- Instructions for the task
Your answer should consist of the lines holding "case", copied from the material below.

- Available data
####

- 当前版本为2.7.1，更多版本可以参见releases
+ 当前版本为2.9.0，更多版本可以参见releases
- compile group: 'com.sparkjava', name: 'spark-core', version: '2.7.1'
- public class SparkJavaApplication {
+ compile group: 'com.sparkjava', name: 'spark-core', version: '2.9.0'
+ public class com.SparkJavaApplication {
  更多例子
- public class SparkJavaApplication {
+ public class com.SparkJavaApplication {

####

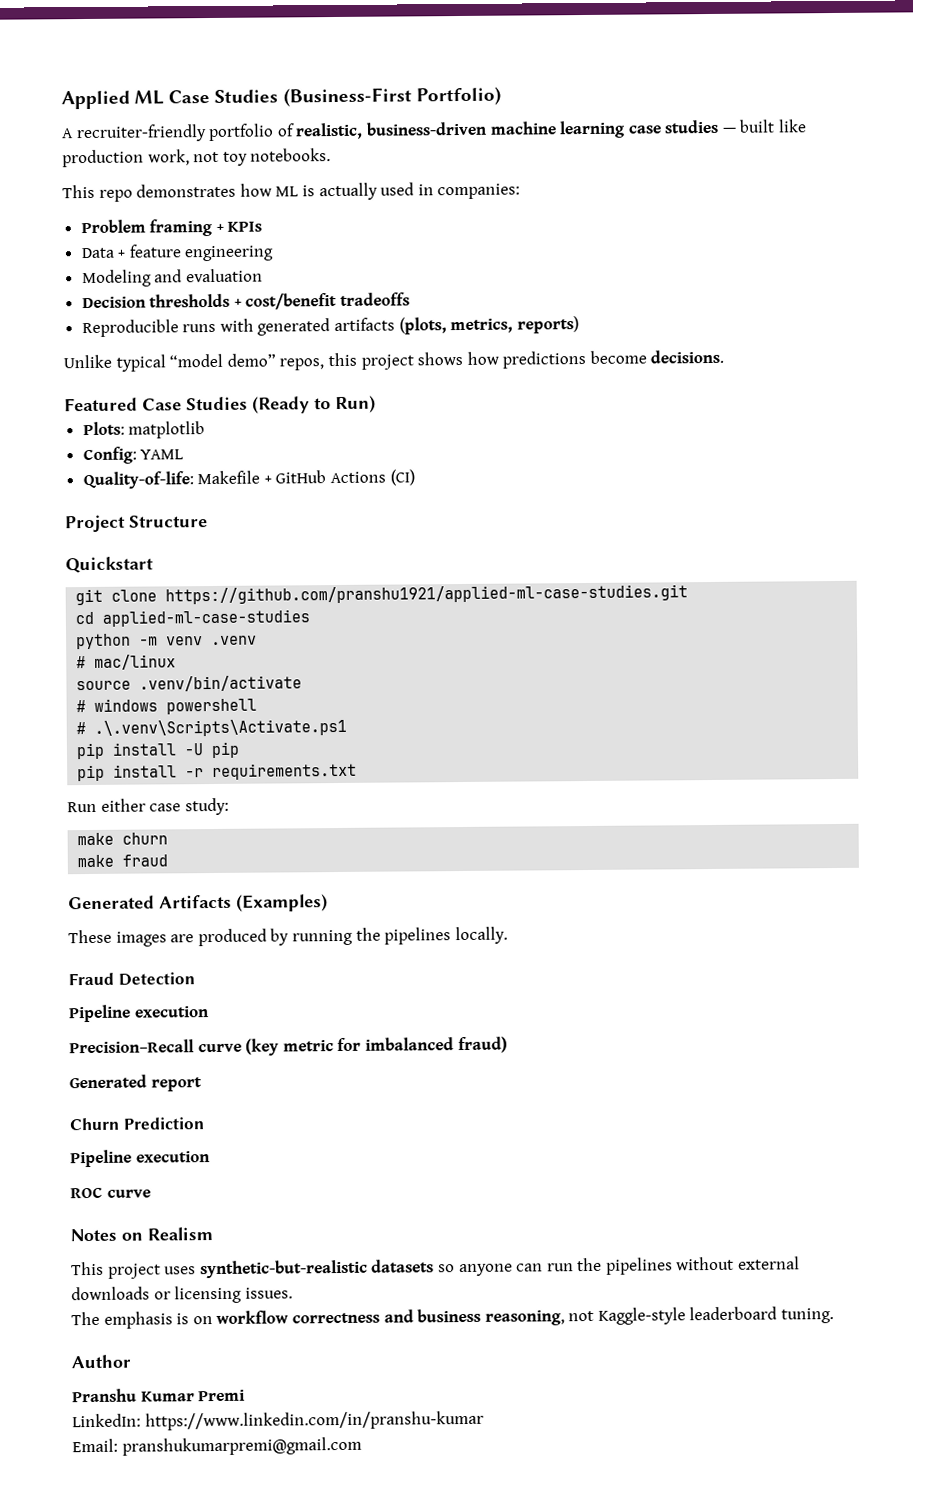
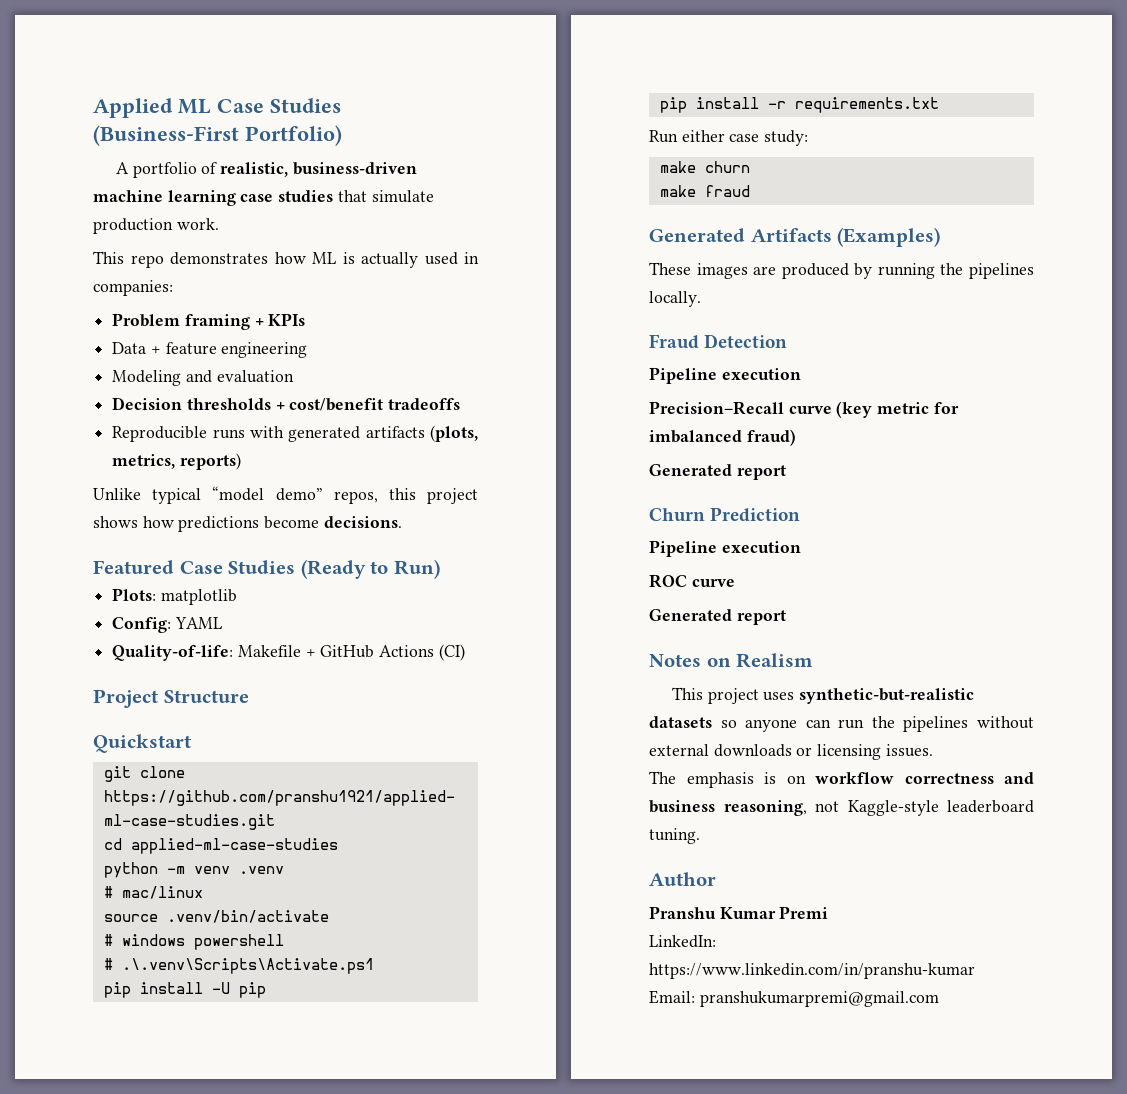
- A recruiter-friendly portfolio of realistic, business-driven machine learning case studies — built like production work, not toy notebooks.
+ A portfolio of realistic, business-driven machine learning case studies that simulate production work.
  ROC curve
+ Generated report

####

- Response area
- A recruiter-friendly portfolio of realistic, business-driven machine learning case studies — built like production work, not toy notebooks.
+ A portfolio of realistic, business-driven machine learning case studies that simulate production work.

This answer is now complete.